Would like to start by thanking all those that offered their ideas how to redo a smoke box number plate. A mixture of suggestions were used to arrive at the finished result.

If you go back to the initial post, you'll see the number plate wasn't in the greatest condition. The raised edges and lettering didn't look so bad after a close encounter with a buffing wheel, but the back ground paint needed some major attention.

The "do-over" started with a good soak in a bath of lacquer thinner. A brass wire brush was used to scrub out stubborn enamel that remained around the perimeter letter. After wiping dry and blowing off excess dust, the number plate looked ready for a new face.

Adhesive backed vinyl scraps leftover from other lettering projects was used to make masks. The circle cut-outs were made with my trusty little gasket cutter. The center hole mask was cut large enough to cover the inner ring so the perimeter lettering could be painted. I tried to cut the mask for the inner circle a little smaller than the first mask, so the raised inner ring would be covered. As such, two different cut circle masks were needed.

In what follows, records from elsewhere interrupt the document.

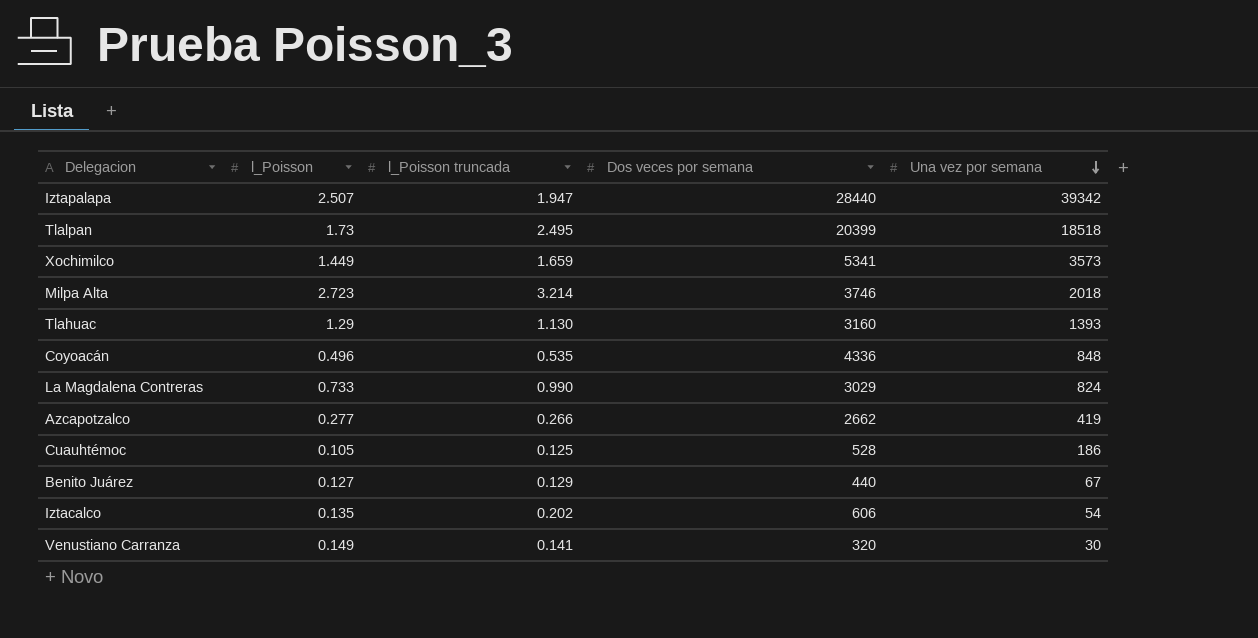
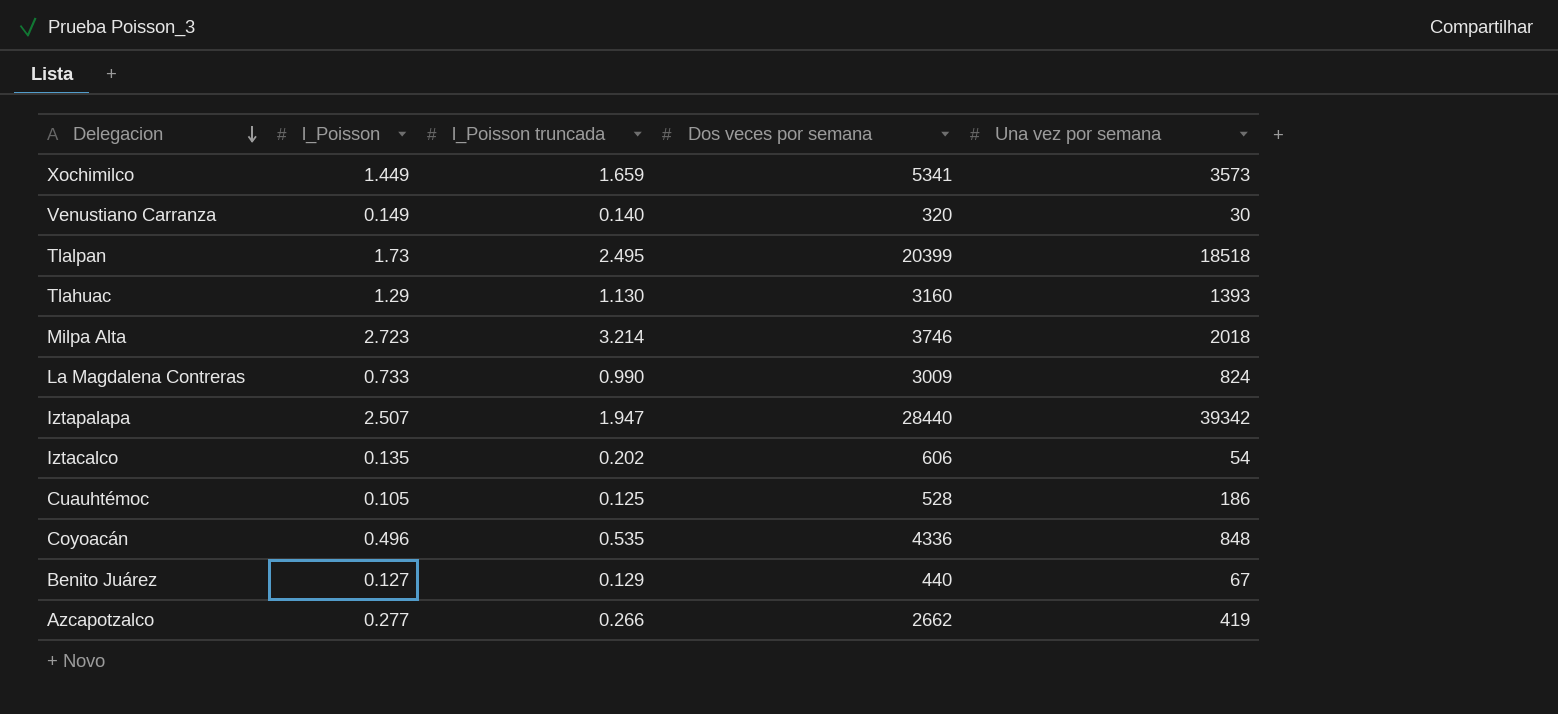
row order: Una vez por semana descending -> Delegacion descending
Venustiano Carranza | l_Poisson truncada: 0.141 -> 0.140
La Magdalena Contreras | Dos veces por semana: 3029 -> 3009

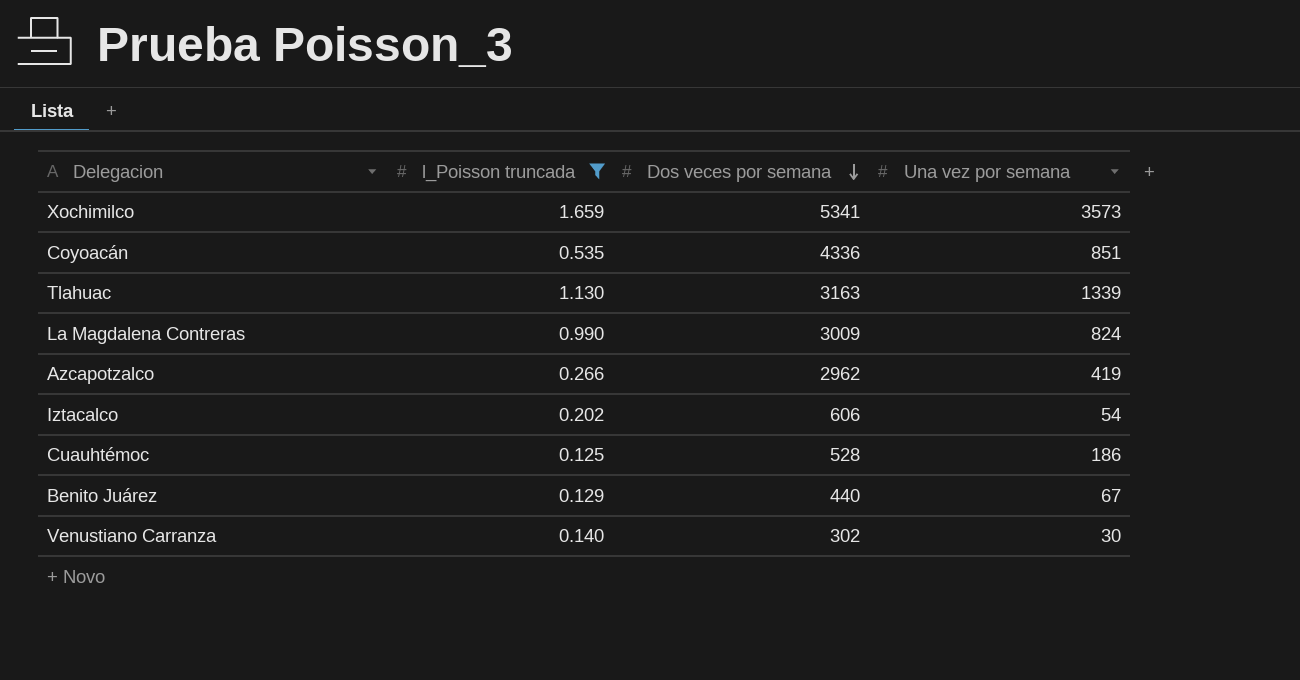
filter: none -> l_Poisson truncada <= 1.659
row order: Delegacion descending -> Dos veces por semana descending
column l_Poisson | position: 2 -> none
Coyoacán | Una vez por semana: 848 -> 851
Tlahuac | Dos veces por semana: 3160 -> 3163
Tlahuac | Una vez por semana: 1393 -> 1339
Azcapotzalco | Dos veces por semana: 2662 -> 2962
Venustiano Carranza | Dos veces por semana: 320 -> 302

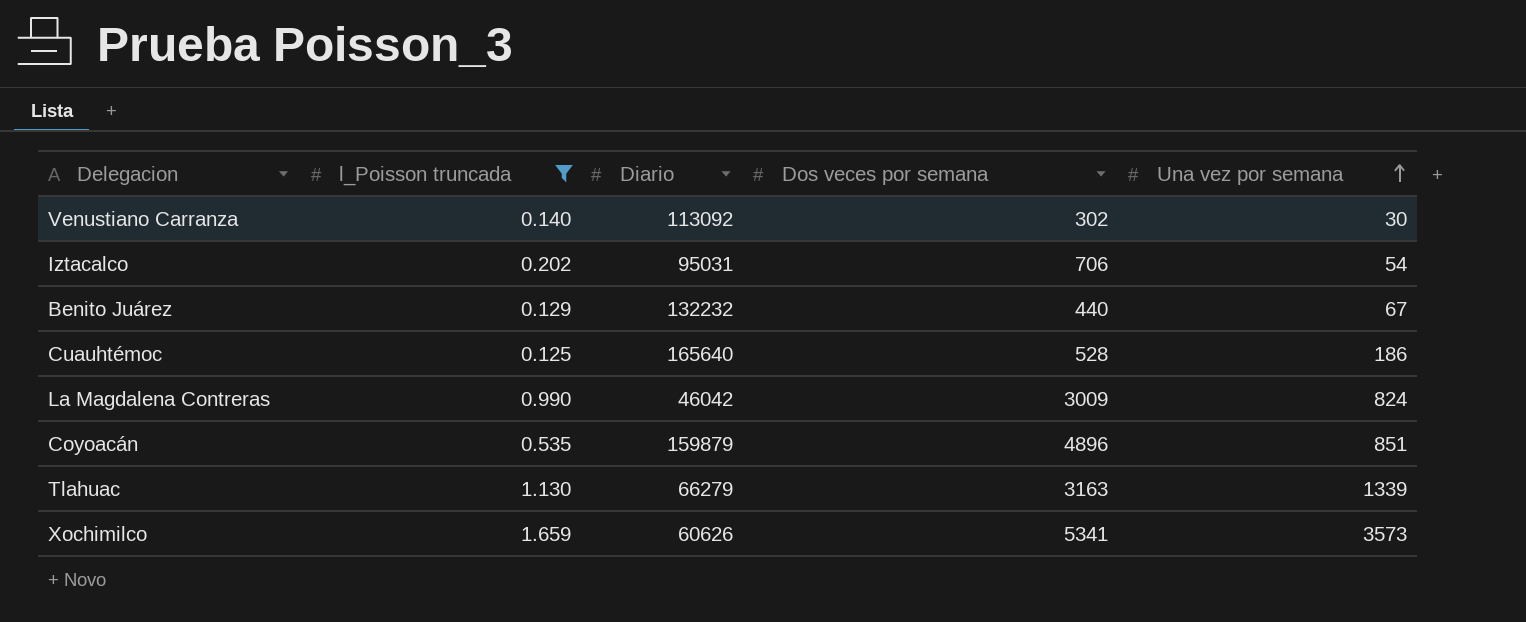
row order: Dos veces por semana descending -> Una vez por semana ascending
column Diario | position: none -> 3
row Azcapotzalco: 0.266 | 2962 | 419 -> none
Iztacalco | Dos veces por semana: 606 -> 706
Coyoacán | Dos veces por semana: 4336 -> 4896

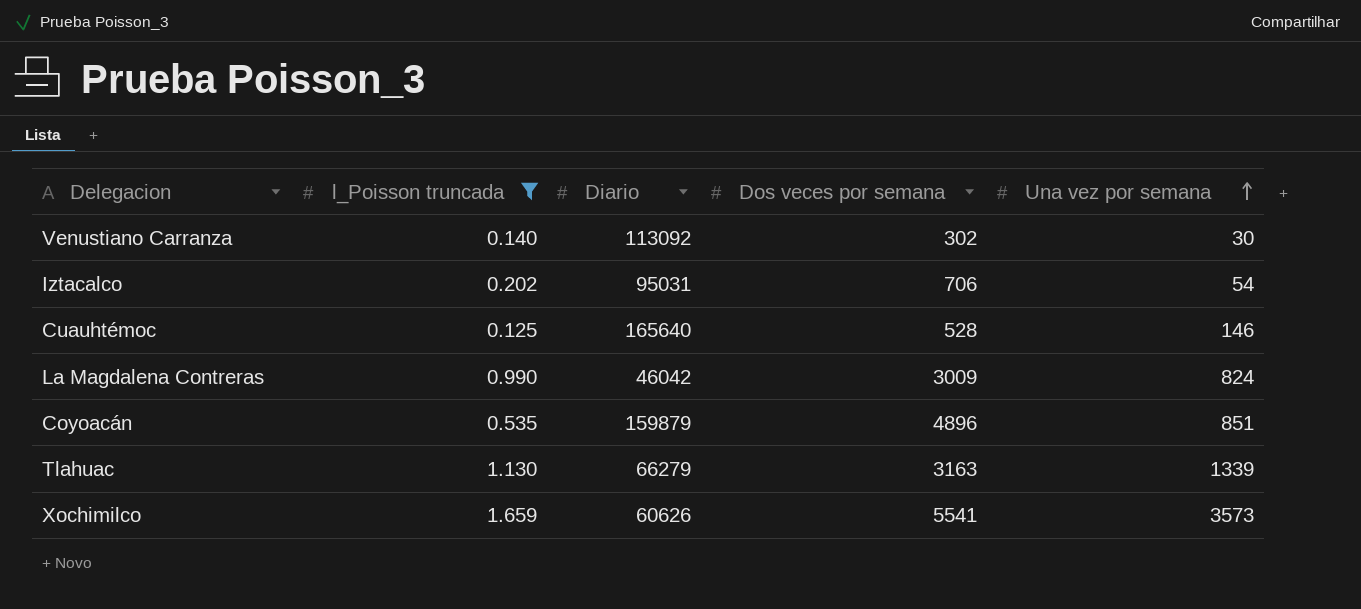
row Benito Juárez: 0.129 | 132232 | 440 | 67 -> none
Cuauhtémoc | Una vez por semana: 186 -> 146
Xochimilco | Dos veces por semana: 5341 -> 5541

The center of the number plate was covered (including the circle cutter pin hole) and the number plate spray with a black enamel paint. After several hours, that mask was removed and the paint allowed to dry longer. The 2nd mask was applied and the inner circle painted with red enamel paint.

After enough time to allow the enamel to dry, the 2nd mask was removed. The number plate was starting to good. (to be continued)...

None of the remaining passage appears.